How “Good Will Hunting” Changed Men’s Mental Health for the Better
The 1997 movie may not have gotten men to go to therapy immediately after leaving the theaters, but it has opened up many guys to the idea of accepting helpBroadly, this is valuable. Twenty-six years ago, it wasn’t a complete shock that Good Will Hunting wound up one of the 10 biggest movies of the year — not nearly as much as it would be if Air managed that feat in 2023, despite a quarter-century’s worth of accumulated star power and, uh, good will. (Damon’s last art-of-business dad movie, Ford v Ferrari, did well, but not that well.) Maybe nagging at Air for lacking real substance is as pointless as it sounds. Affleck and Damon are fighting the good fight. But what specifically is Air fighting for? Good Will Hunting and Dogma lets the two friends bicker over life choices and philosophies, with an unpretentious, joshing sense of humor. The Last Duel, less lighthearted, placed them in a conflict over toxic masculinity and rape culture. Air sets them at odds over annual earnings, budgets and — this is supposed to be part of the stakes, I think — Sonny’s future doing a player-scouting job he admits he can’t exactly quantify. The human story on par with Good Will Hunting feels like it’s happening off to the side, wherever Viola Davis is; she has a Jordan-like ability to outplay everyone else on the court, in just a handful of substantial scenes.
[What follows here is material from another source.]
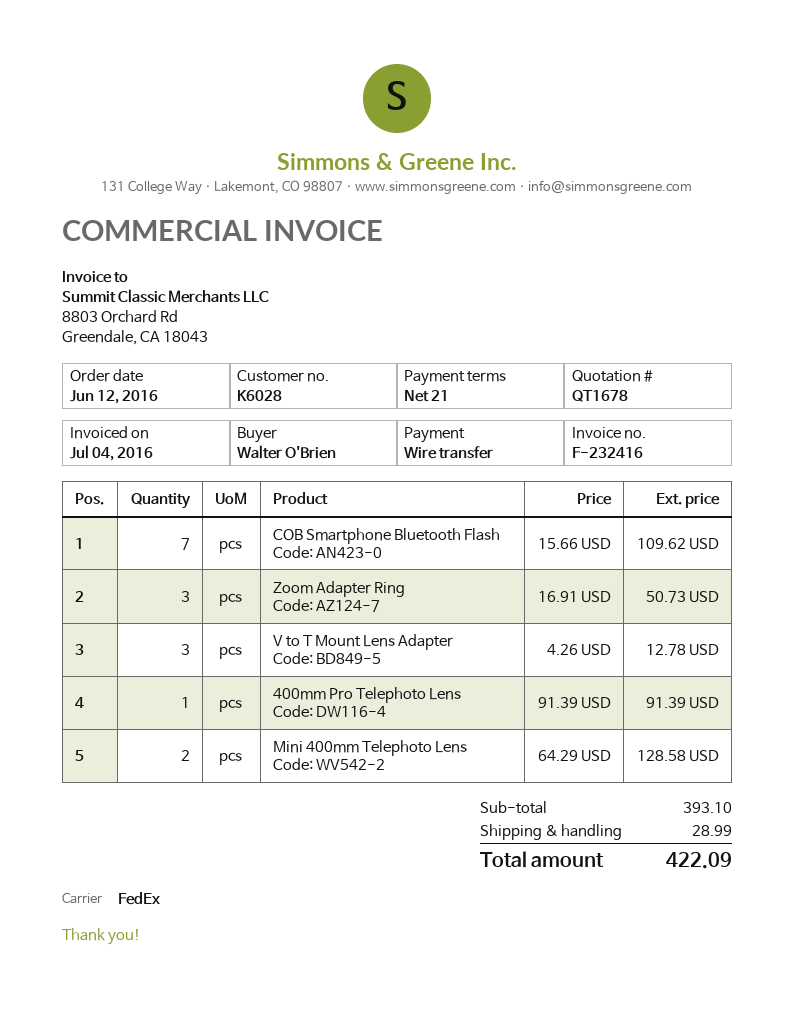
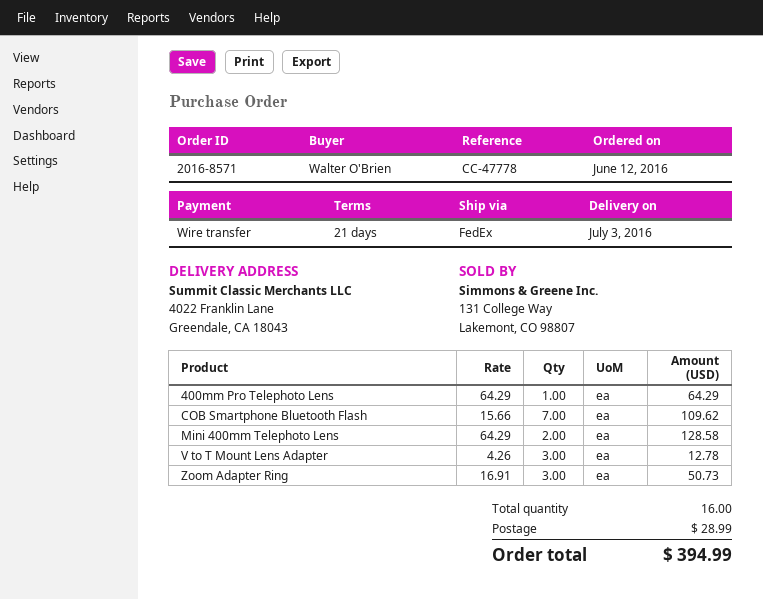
400mm Pro Telephoto Lens: 1 x 91.39 = 91.39 -> 1 x 64.29 = 64.29
total: 422.09 -> 394.99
There’s nothing wrong with Affleck and Damon paying attention to more workaday characters rather than a once-in-a-generation basketball superstar, of course; Affleck the director wisely opts not to let an actor impersonate Jordan, keeping him as a quiet physical presence rather than a character, lest the movie be pulled into the gravitational field of a biopic. There’s an appealing modesty in watching a bunch of guys try to excel at their jobs — and, in the final stretch, an underestimated woman taking charge of the opportunity presented to her family. At the same time, there’s something unchallenging and backwards-looking about Air, an unearned wistfulness about the mere fact of its 1984 setting. It’s like a bunch of Hollywood guys got together and agreed that the best sports stories focus mainly or perhaps even exclusively on the coaches, rather than the players. George Clooney has fallen into this trap as a filmmaker, too, with some late-period movies that feel like throwbacks in subject matter more than actual craft. Damon and Affleck reuniting for Air, with the prospect of more collaborations to come, feels personal. The movie itself, less so. Its makers never fully reckon with their nostalgia for the way things were.